Number of PT Visits: 24

Initial Evaluation:


    1.  family had opted not to follow the advice of his vascular surgeon for a below knee amputation of his right leg to stop the progression of gangrene. 

    2.  the patient previously had a below the knee amputation of his left leg due to circulatory insufficiency


    1.  extremely poor based upon his history and present status

    2.  best practices wound care would not stop the gangrenous progression

    3.  septicemia and death

Treatment Plan:

  1.  his primary care nurse practitioner opted to try a physical therapy  intervention which incorporated the Treadwell System


  1.  signs of progress within the second week

    1.  edema reduction

    2.  discoloration improved

    3.  Induration lessened

    4.  improved range of motion of right ankle and toes 

    5.  observable healing at the gangrenous site

  2.  healing was continuous and progressive

  3.  odor from the patient’s distal 3rd toe (gangrenous segment) prompted another referral to the vascular surgeon, who no longer recommended surgery

  4.  spontaneous amputation of the distal two phalanges of the right 3rd toe occurred

  5.  circulation in his right lower leg and foot had returned to normal including healing of his right 3rd toe

Addendum: I have seen this patient in the facility recently, which is 9 months after this episode of care, and his right  lower leg and foot still appear normal with respect to swelling, coloration and induration.

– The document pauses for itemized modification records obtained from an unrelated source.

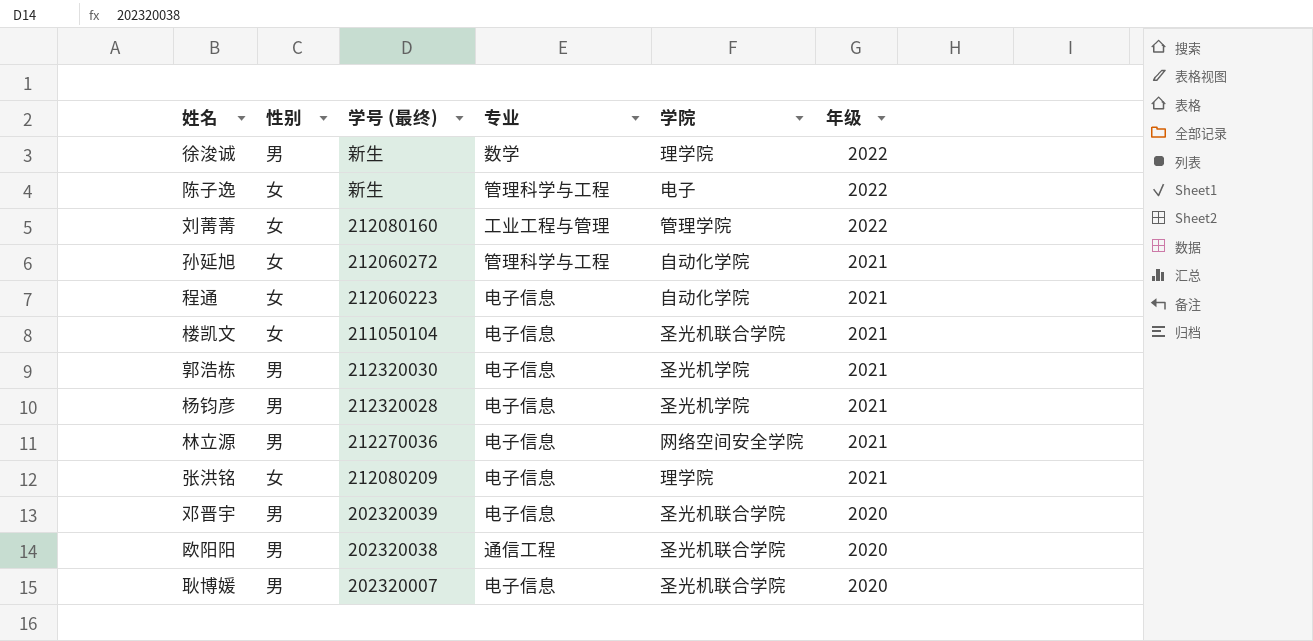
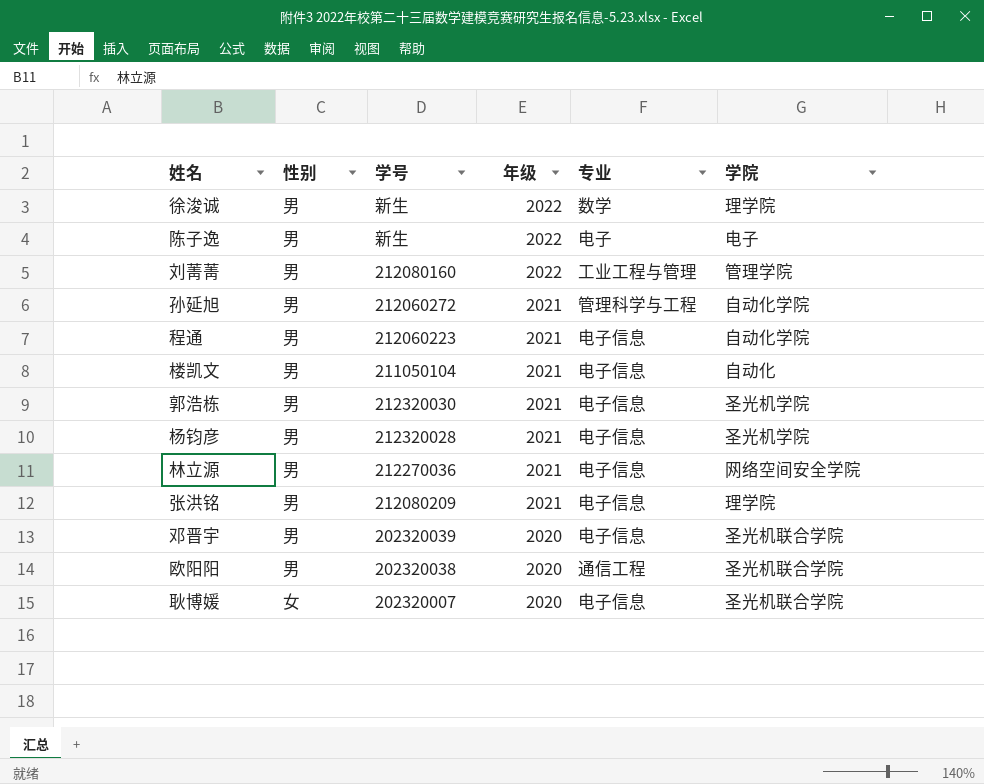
column name: 学号 (最终) -> 学号
column 年级 | position: 6 -> 4
陈子逸 | 性别: 女 -> 男
陈子逸 | 专业: 管理科学与工程 -> 电子
刘菁菁 | 性别: 女 -> 男
孙延旭 | 性别: 女 -> 男
程通 | 性别: 女 -> 男
楼凯文 | 性别: 女 -> 男
楼凯文 | 学院: 圣光机联合学院 -> 自动化
张洪铭 | 性别: 女 -> 男
耿博媛 | 性别: 男 -> 女

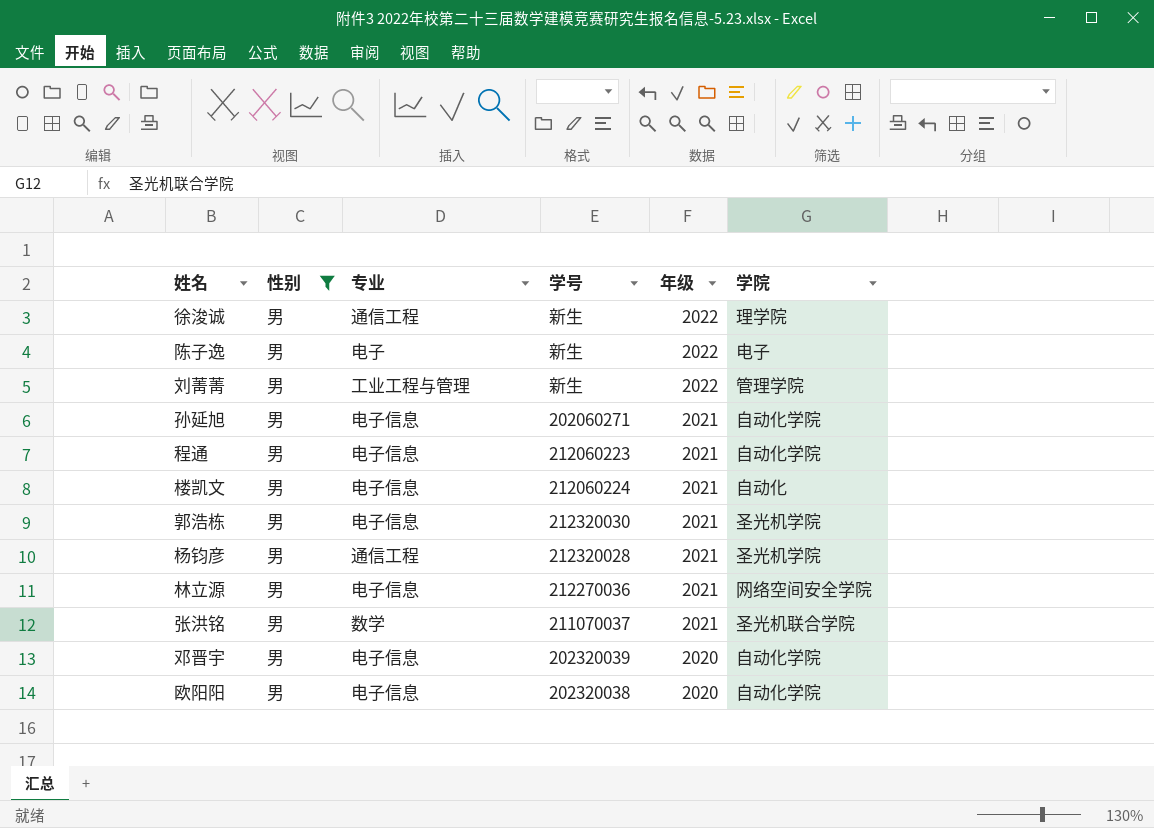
filter: none -> 性别 = 男
column 专业 | position: 5 -> 3
徐浚诚 | 专业: 数学 -> 通信工程
刘菁菁 | 学号: 212080160 -> 新生
孙延旭 | 专业: 管理科学与工程 -> 电子信息
孙延旭 | 学号: 212060272 -> 202060271
楼凯文 | 学号: 211050104 -> 212060224
杨钧彦 | 专业: 电子信息 -> 通信工程
张洪铭 | 专业: 电子信息 -> 数学
张洪铭 | 学号: 212080209 -> 211070037
张洪铭 | 学院: 理学院 -> 圣光机联合学院
邓晋宇 | 学院: 圣光机联合学院 -> 自动化学院
欧阳阳 | 专业: 通信工程 -> 电子信息
欧阳阳 | 学院: 圣光机联合学院 -> 自动化学院

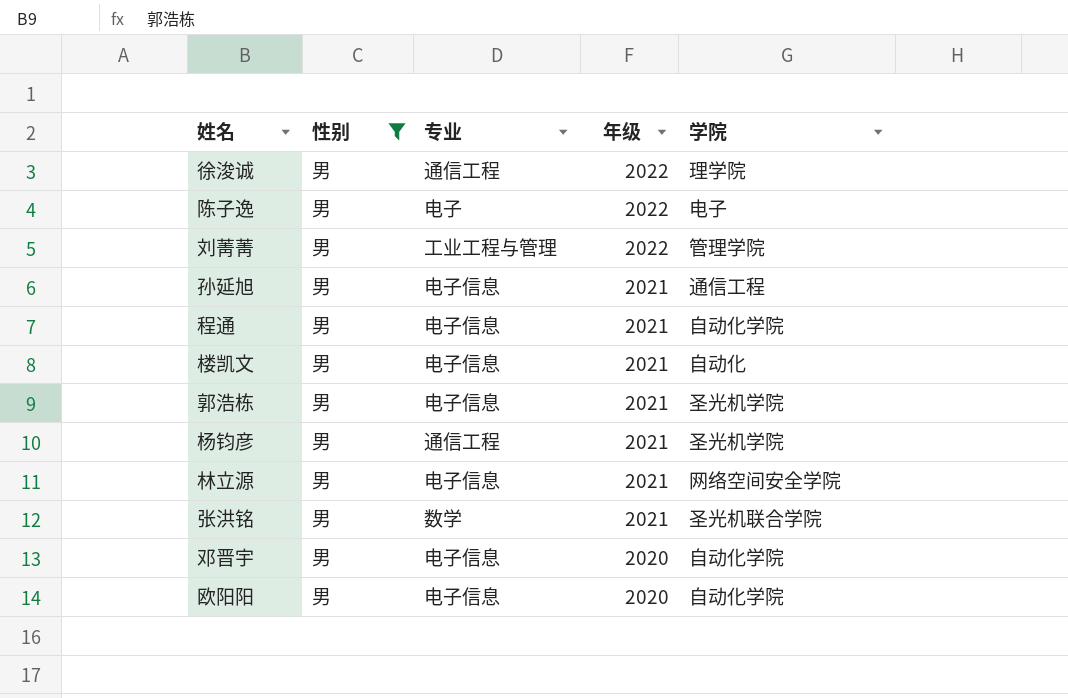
column 学号 | position: 4 -> none
孙延旭 | 学院: 自动化学院 -> 通信工程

Conclusion(s): In my professional opinion, had the episode of care utilizing the Treadwell System not been engaged, progression of the gangrenous infection would likely have led to sepsis and death.

Estimates of the cost of a below the knee amputation surgery  and subsequent medical interventions begin at $100,000. Had this occurred and the patient survived, he would have had to go to a (more expensive) skilled facility to receive the level of care required for a bilateral amputee.

The total cost of the episode of care delivered utilizing Treadwell technology, which was delivered at the facility (no transportation required for the patient to go to an outside facility for treatments) was approximately $3,000, 3% or less of what the surgical alternative would have cost the healthcare system.